L'altro ritratto è invece una figura chiara su fondo chiaro. Rappresenta una fresca vecchiotta dal gaudente faccione, abbigliata di un nero velluto che la ricinge fin sotto le ascelle, ma a braccia nude e scollata e con in testa una cuffia bianca di pizzo e sopra la cuffia un cappellone di paglia. Costèi è una baronessa del grande impero, Olimpia Ercoliani. È uno di quelli esemplari di donna in istile romano-barocco, così bene intonate col militare rimbombo de' rossiniani motivi, di quelle bellezze senza risparmio e peccatrici senza rimorso di cui la ricetta s'è pêrsa. Nata in tempi nei quali ghigliottinàvansi coi vecchi capi i pregiudizi vecchi, la baronessa avèa entusiasticamente adottata l'acconciatura de' nuovi, inneggiando, tra i primi, a quello della fraternità. Troppo bella per èssere casta conoscendo l'arte del negare, ella veniva assài facilmente all'ùltima confidenza, anzi al napoleònico «affare di canapè», senza che il pòlline regio le desse mai la nasetta per il plebèo. Non sembra però che alla salute le fosse avverso il peccato.
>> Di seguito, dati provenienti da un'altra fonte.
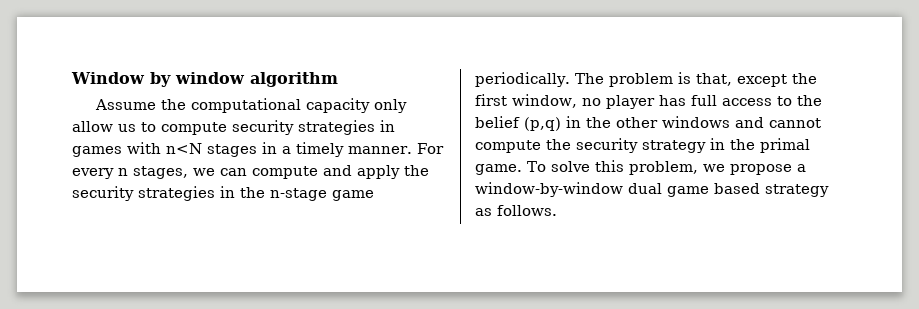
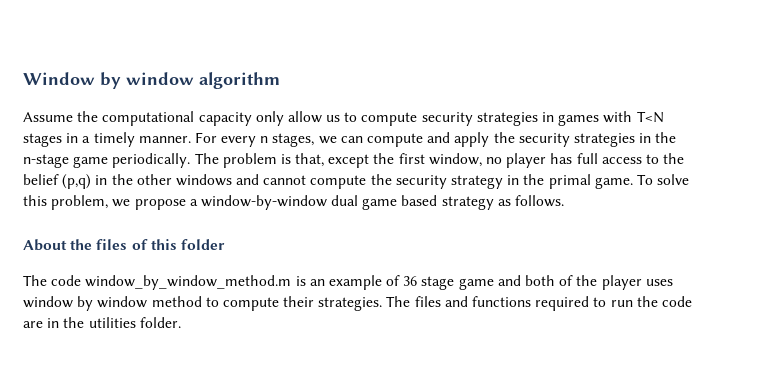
- Assume the computational capacity only allow us to compute security strategies in games with n<N stages in a timely manner.
+ Assume the computational capacity only allow us to compute security strategies in games with T<N stages in a timely manner.
+ About the files of this folder
+ The code window_by_window_method.m is an example of 36 stage game and both of the player uses window by window method to compute their strategies. The files and functions required to run the code are in the utilities folder.

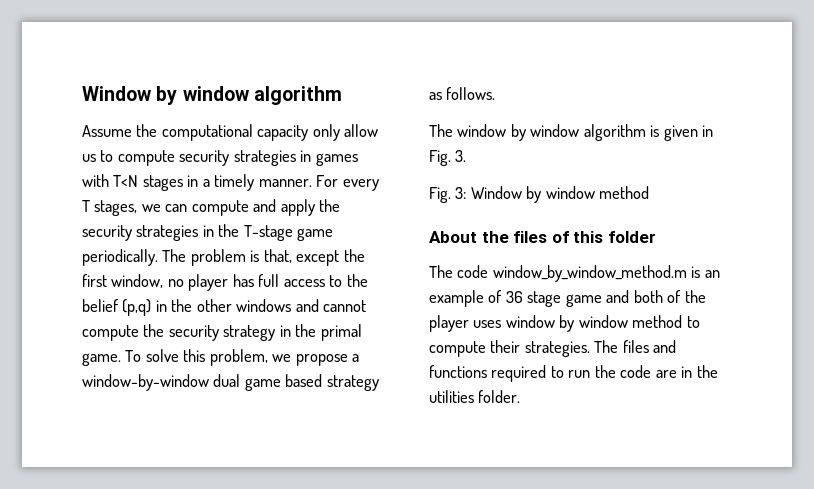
- For every n stages, we can compute and apply the security strategies in the n-stage game periodically.
+ For every T stages, we can compute and apply the security strategies in the T-stage game periodically.
+ The window by window algorithm is given in Fig. 3.
+ Fig. 3: Window by window method

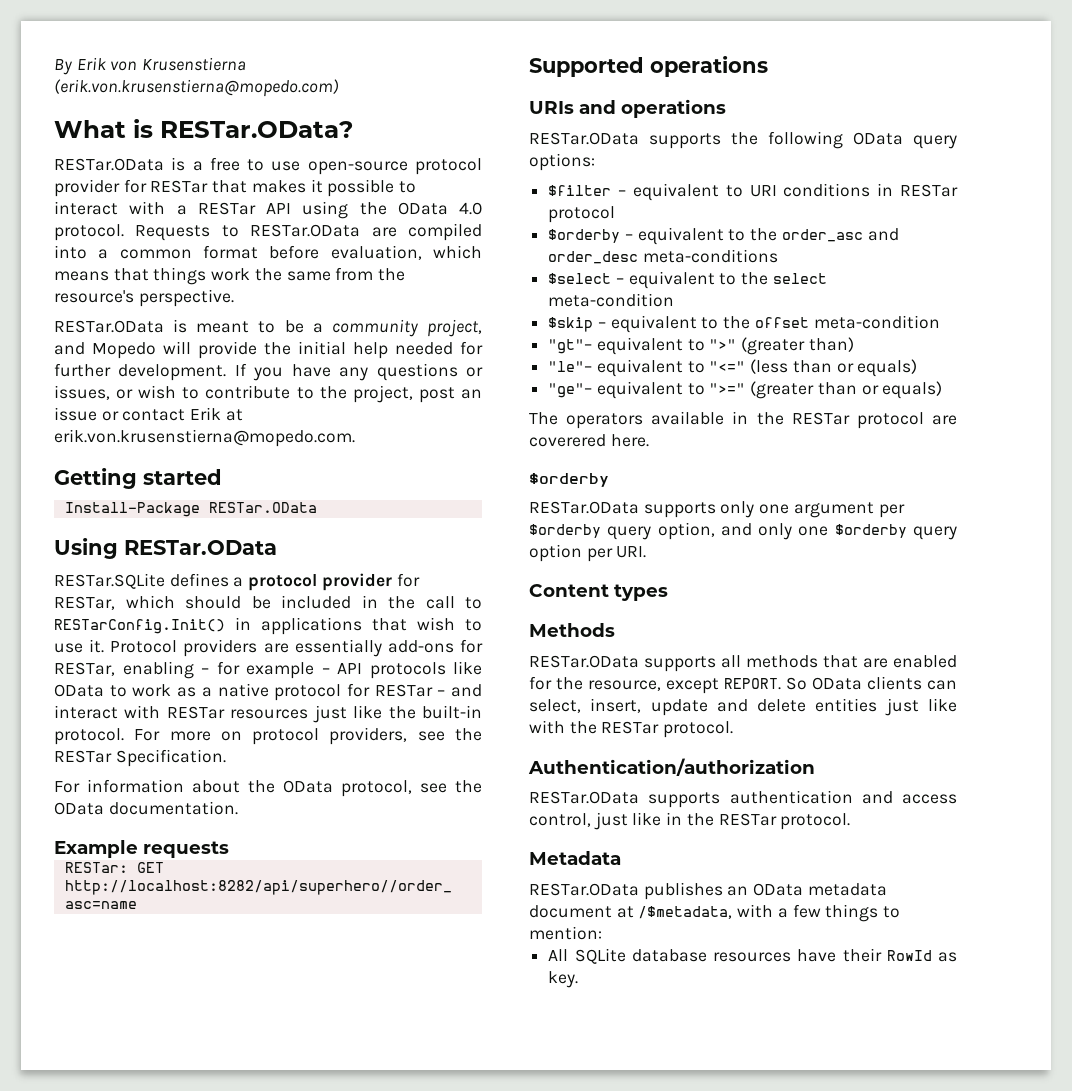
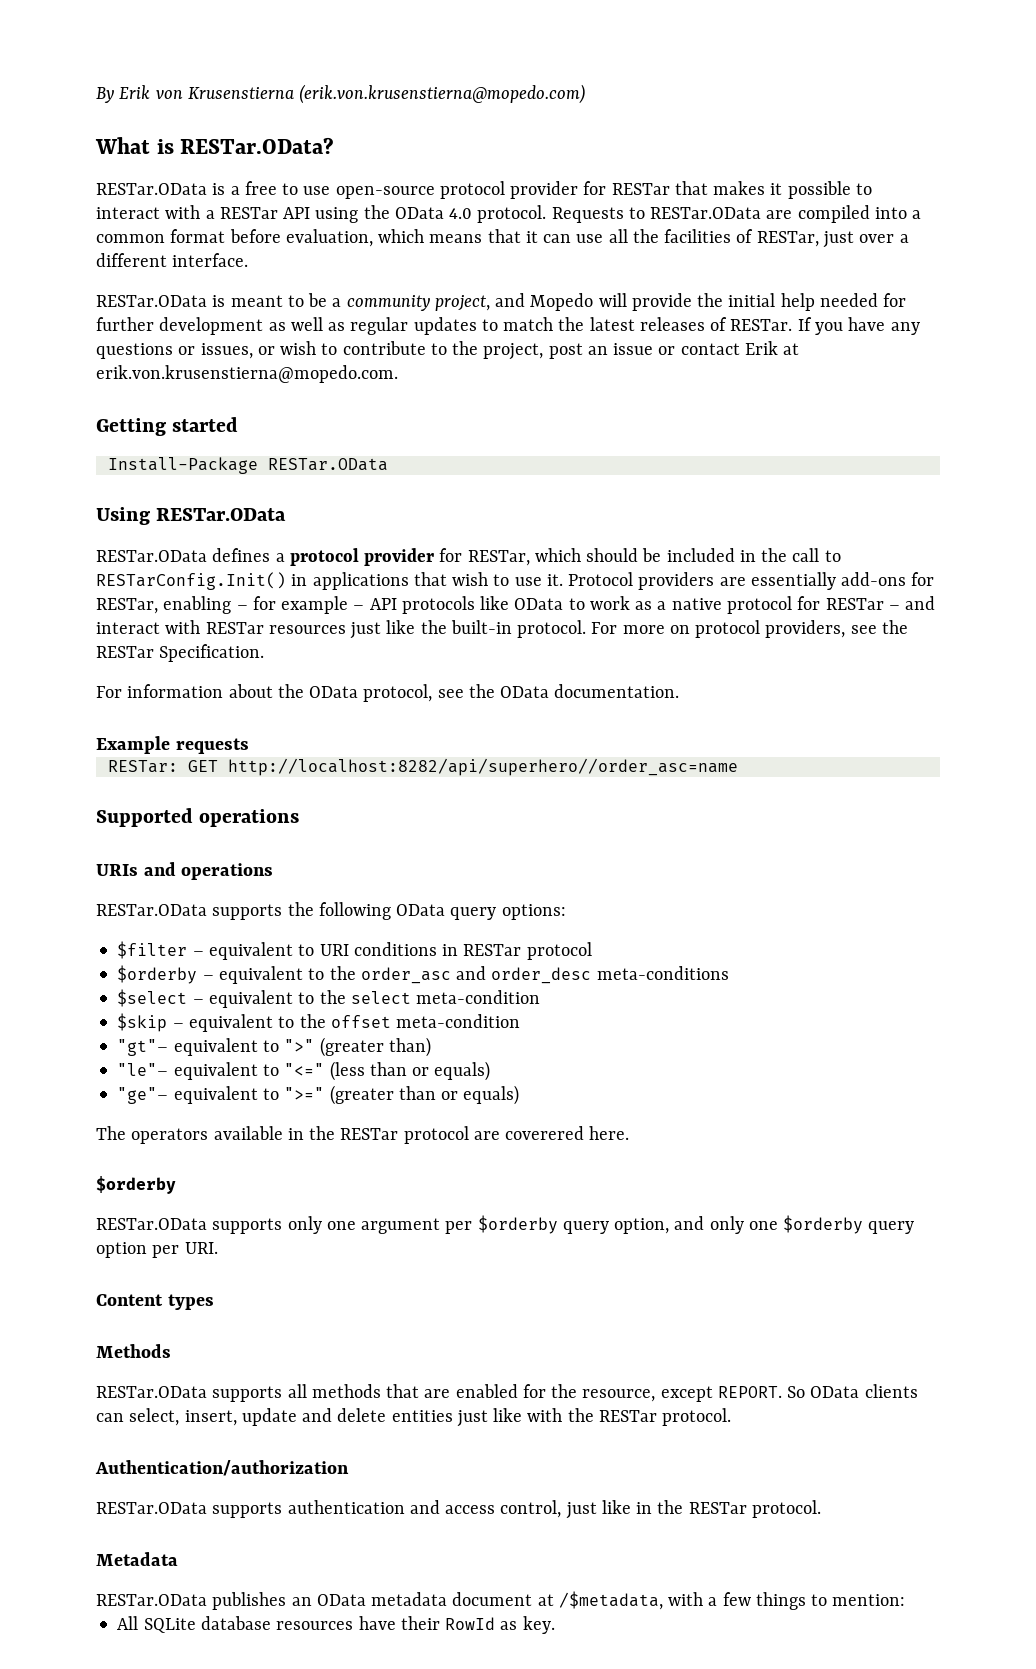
- Requests to RESTar.OData are compiled into a common format before evaluation, which means that things work the same from the resource's perspective.
+ Requests to RESTar.OData are compiled into a common format before evaluation, which means that it can use all the facilities of RESTar, just over a different interface.
- RESTar.OData is meant to be a community project, and Mopedo will provide the initial help needed for further development.
+ RESTar.OData is meant to be a community project, and Mopedo will provide the initial help needed for further development as well as regular updates to match the latest releases of RESTar.
- RESTar.SQLite defines a protocol provider for RESTar, which should be included in the call to RESTarConfig.Init() in applications that wish to use it.
+ RESTar.OData defines a protocol provider for RESTar, which should be included in the call to RESTarConfig.Init() in applications that wish to use it.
Novella Ninon, la baronessa oltrepassava i novanta, non solo sulle sue gambe (il che sarebbe già molto) ma con tutte le sue rotondità, tutti i capelli ed i bianchìssimi denti benché pipasse da turco, con l'appetito di settant'anni addietro e uno stòmaco pari,, e così era giunta a quel salto nel zero, che noi chiamiamo la morte, avendo ad inalterate compagne le sue inobbedienze carnali e la giacobina spregiudicatura e la pugnace vivacità dai moti di verduraja e dai «mòccoli» di caserma, non ricordando altro cielo che que' della bocca e del letto ed in nulla fidando fuorché in Napoleone e sé stessa. Non dùbito, vivrebbe ancora, se il mèdico non l'avesse voluta guarire. E la baronessa, anche lei, avèa ambito al pùbblico onore dei quattro metri di canovaccio dipinto e perciò apriva una «ruota.» ¿Pensava ella forse alle volte che nel giocar l'ambo sortìvale il terno? Fatto stà, che la ruota gira tuttora, imbastardendo i leggìttimi e gareggiando col cesso. Così, Olimpia Ercoliani ha completato il misfatto dell'Andegari. ¡Giù figli senza paura, o sposi dalle duecentotrentatrè lire! ¡Malthus abbasso! basta la Provvidenza.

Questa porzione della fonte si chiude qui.